5. 前記１種または複数種の癌治療が、サイクリン依存性キナーゼ阻害剤による前記ＣＬＬ患者の治療を含む、請求項１に記載の方法。
6. 前記サイクリン依存性キナーゼ阻害剤が、アルボシジブである、請求項５に記載の方法。
7. 前記癌治療が、ＢＨ３ミメティック、プロテアソーム阻害剤、エピジェネティック修飾剤、トポイソメラーゼ阻害剤、サイクリン依存性キナーゼ阻害剤、およびキネシンスピンドルタンパク質安定化剤から選択される第２の治療をさらに含む、請求項１に記載の方法。
8. 前記第２の癌治療が細胞エピジェネティック機構の修飾物質である、請求項７に記載の方法。
9. エピジェネティック機構の前記修飾物質が、ボリノスタット、エンチノスタット、アザシチジンおよびデシタビンの内の１種または複数種から選択される、請求項８に記載の方法。
10. 前記第２の癌治療が、エピルビシン、ドキソルビシン、ミトキサントロン、ダウノルビシン、およびイダルビシンの内の１種または複数種である、請求項７に記載の方法。
11. 前記第２の癌治療がシタラビンまたはシタラビン系化学療法剤である、請求項７に記載の方法。
12. 前記第２の癌治療がＢＨ３ミメティックである、請求項７に記載の方法。
13. 前記ＢＨ３ミメティックが、ＢＣＬ−２、ＢＣＬＸＬ、およびＭＣＬ１の内の１種または複数種である、請求項１２に記載の方法。

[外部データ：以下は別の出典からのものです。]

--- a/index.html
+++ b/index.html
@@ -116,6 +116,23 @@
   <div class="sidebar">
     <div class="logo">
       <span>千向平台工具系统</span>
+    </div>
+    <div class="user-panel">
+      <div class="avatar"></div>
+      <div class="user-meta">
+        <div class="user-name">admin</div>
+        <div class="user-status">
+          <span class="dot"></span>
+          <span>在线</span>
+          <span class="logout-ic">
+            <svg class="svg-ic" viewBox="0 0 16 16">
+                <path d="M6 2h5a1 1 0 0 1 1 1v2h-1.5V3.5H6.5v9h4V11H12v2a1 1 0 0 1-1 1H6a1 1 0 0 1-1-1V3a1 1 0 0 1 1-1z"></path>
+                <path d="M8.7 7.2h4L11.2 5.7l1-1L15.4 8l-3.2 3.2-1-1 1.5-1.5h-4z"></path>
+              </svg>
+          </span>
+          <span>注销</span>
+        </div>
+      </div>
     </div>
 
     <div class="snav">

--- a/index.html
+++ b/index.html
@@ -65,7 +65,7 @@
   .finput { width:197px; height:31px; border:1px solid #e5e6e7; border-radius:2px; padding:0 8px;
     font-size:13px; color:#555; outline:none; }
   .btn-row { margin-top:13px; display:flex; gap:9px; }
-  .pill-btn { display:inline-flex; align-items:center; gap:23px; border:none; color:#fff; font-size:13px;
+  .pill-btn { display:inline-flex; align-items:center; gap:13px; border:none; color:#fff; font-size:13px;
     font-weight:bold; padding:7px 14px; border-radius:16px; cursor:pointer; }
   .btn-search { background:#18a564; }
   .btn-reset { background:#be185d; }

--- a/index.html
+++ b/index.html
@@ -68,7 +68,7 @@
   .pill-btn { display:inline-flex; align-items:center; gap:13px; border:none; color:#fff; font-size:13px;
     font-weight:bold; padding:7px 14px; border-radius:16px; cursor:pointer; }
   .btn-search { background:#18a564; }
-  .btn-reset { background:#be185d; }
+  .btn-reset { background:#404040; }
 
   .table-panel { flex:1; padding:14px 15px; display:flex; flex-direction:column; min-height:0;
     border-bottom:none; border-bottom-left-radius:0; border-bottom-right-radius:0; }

14. 前記第２の癌治療がＭＣＬ１の阻害剤である、請求項７に記載の方法。
15. 前記ＢＨ３プロファイリングが、前記患者の癌細胞を透過化処理すること、前記透過化処理した細胞と１種または複数種のＢＨ３ドメインペプチドとの接触時に、ミトコンドリア膜電位の変化を測定すること；およびミトコンドリア膜電位の低下を、前記細胞のアポトーシス誘導化学療法剤への化学療法感受性と相関付けることを含む、請求項１に記載の方法。
16. 前記ＢＨ３プロファイリングが、ＢＡＤおよびＰＵＭＡと、ＢＩＭ、ＢＩＭ２Ａ、ＢＦＬ、ＢＩＤ、ＨＲＫ、ＮＯＸＡ、ＢＭＦ、ＢＩＫ、およびＰＵＭＡ２Ａの内の１種または複数種とに対する反応を含む、請求項１に記載の方法。

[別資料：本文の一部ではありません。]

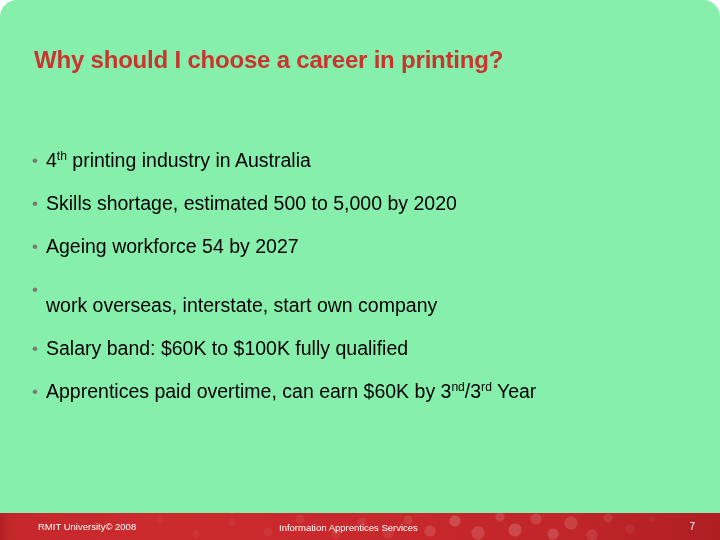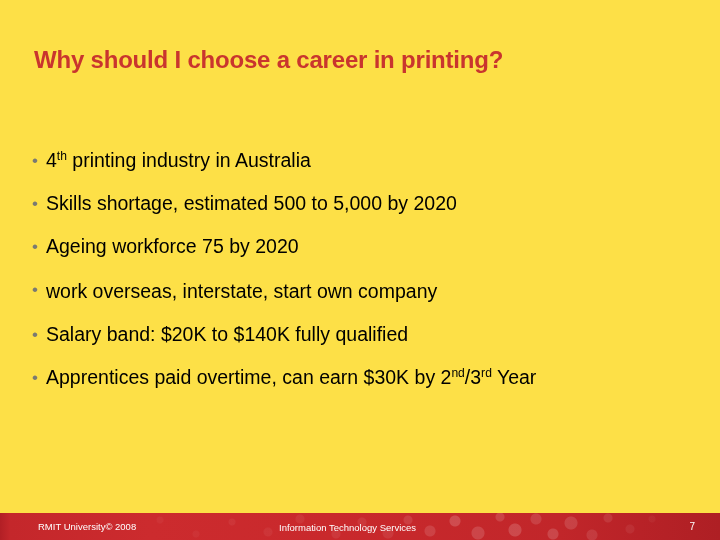--- a/index.html
+++ b/index.html
@@ -18,7 +18,8 @@
   #slide {
     position: absolute;
     inset: 0;
-    background: #fde047;
+    background: #86efac;
+    border-radius: 17px;
   }
 
   

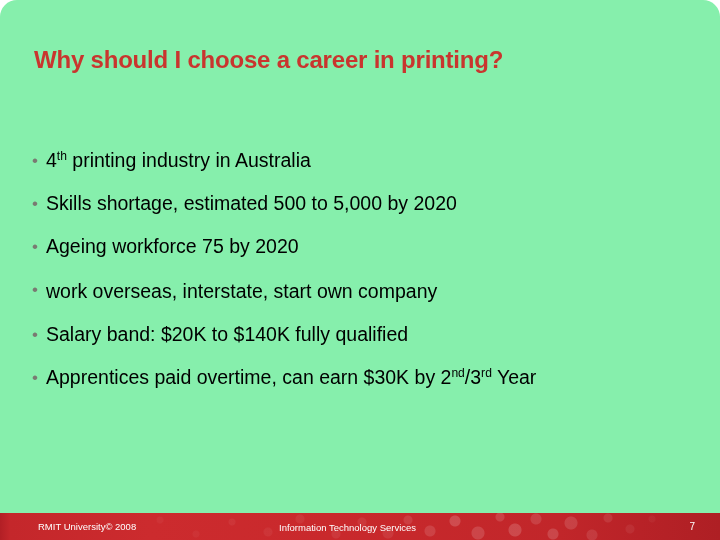--- a/index.html
+++ b/index.html
@@ -161,7 +161,7 @@
 
     <div class="bullet-row">
       <span class="bullet-dot">•</span>
-      <span class="bullet-text">Ageing workforce 75 by 2020</span>
+      <span class="bullet-text">Ageing workforce 54 by 2027</span>
     </div>
 
     <div class="bullet-row">

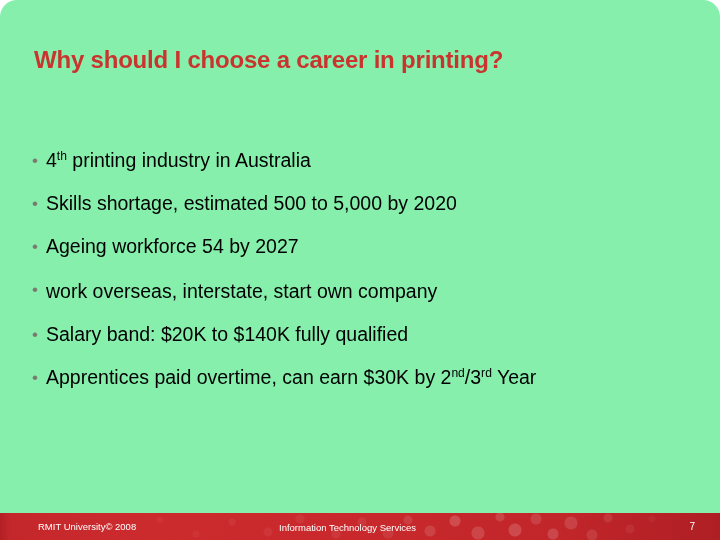--- a/index.html
+++ b/index.html
@@ -70,7 +70,7 @@
   }
   .line2 {
     display: block;
-    margin-top: 2px;
+    margin-top: 16px;
   }
 
   

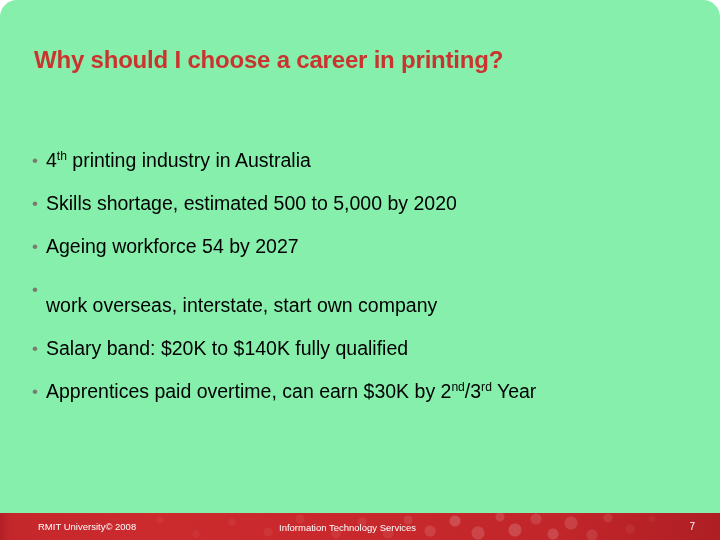--- a/index.html
+++ b/index.html
@@ -173,7 +173,7 @@
 
     <div class="bullet-row">
       <span class="bullet-dot">•</span>
-      <span class="bullet-text">Salary band: $20K to $140K fully qualified</span>
+      <span class="bullet-text">Salary band: $60K to $100K fully qualified</span>
     </div>
 
     <div class="bullet-row">

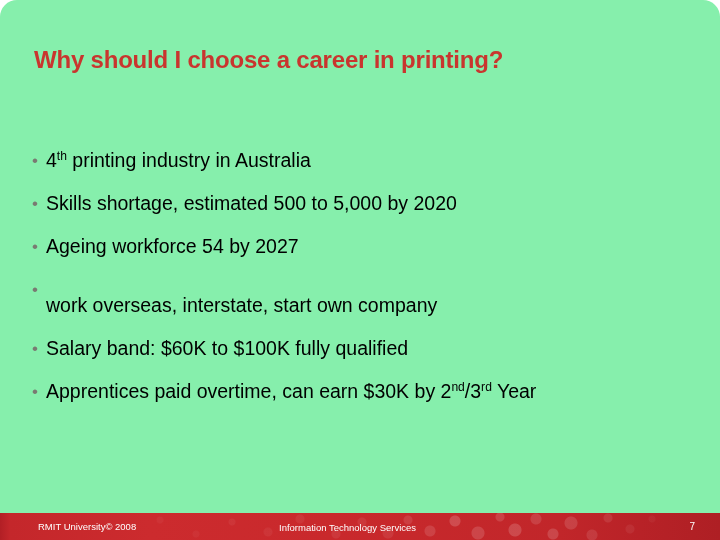--- a/index.html
+++ b/index.html
@@ -178,7 +178,7 @@
 
     <div class="bullet-row">
       <span class="bullet-dot">•</span>
-      <span class="bullet-text"><span>Apprentices paid overtime, can earn $30K by 2</span><sup>nd</sup><span>/3</span><sup>rd</sup><span> Year</span></span>
+      <span class="bullet-text"><span>Apprentices paid overtime, can earn $60K by 3</span><sup>nd</sup><span>/3</span><sup>rd</sup><span> Year</span></span>
     </div>
 
   </div>

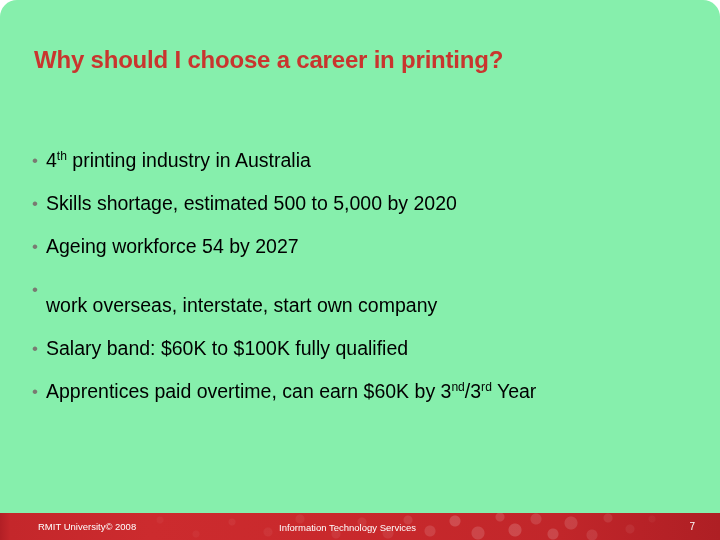--- a/index.html
+++ b/index.html
@@ -186,7 +186,7 @@
   <div id="footer-bar">
     <div id="footer-bubbles"></div>
     <div class="footer-text" id="footer-copyright">RMIT University© 2008</div>
-    <div class="footer-text" id="footer-dept">Information Technology Services</div>
+    <div class="footer-text" id="footer-dept">Information Apprentices Services</div>
     <div class="footer-text" id="footer-page">7</div>
   </div>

17. 前記ＢＨ３プロファイリングが、０．１μＭ〜２００μＭの濃度のペプチドの使用を含む、請求項１５に記載の方法。
18. 前記試料が、凍結腫瘍組織試料、培養細胞、循環腫瘍細胞、およびホルマリン固定パラフィン包埋腫瘍組織試料から選択される生検材料である、請求項１に記載の方法。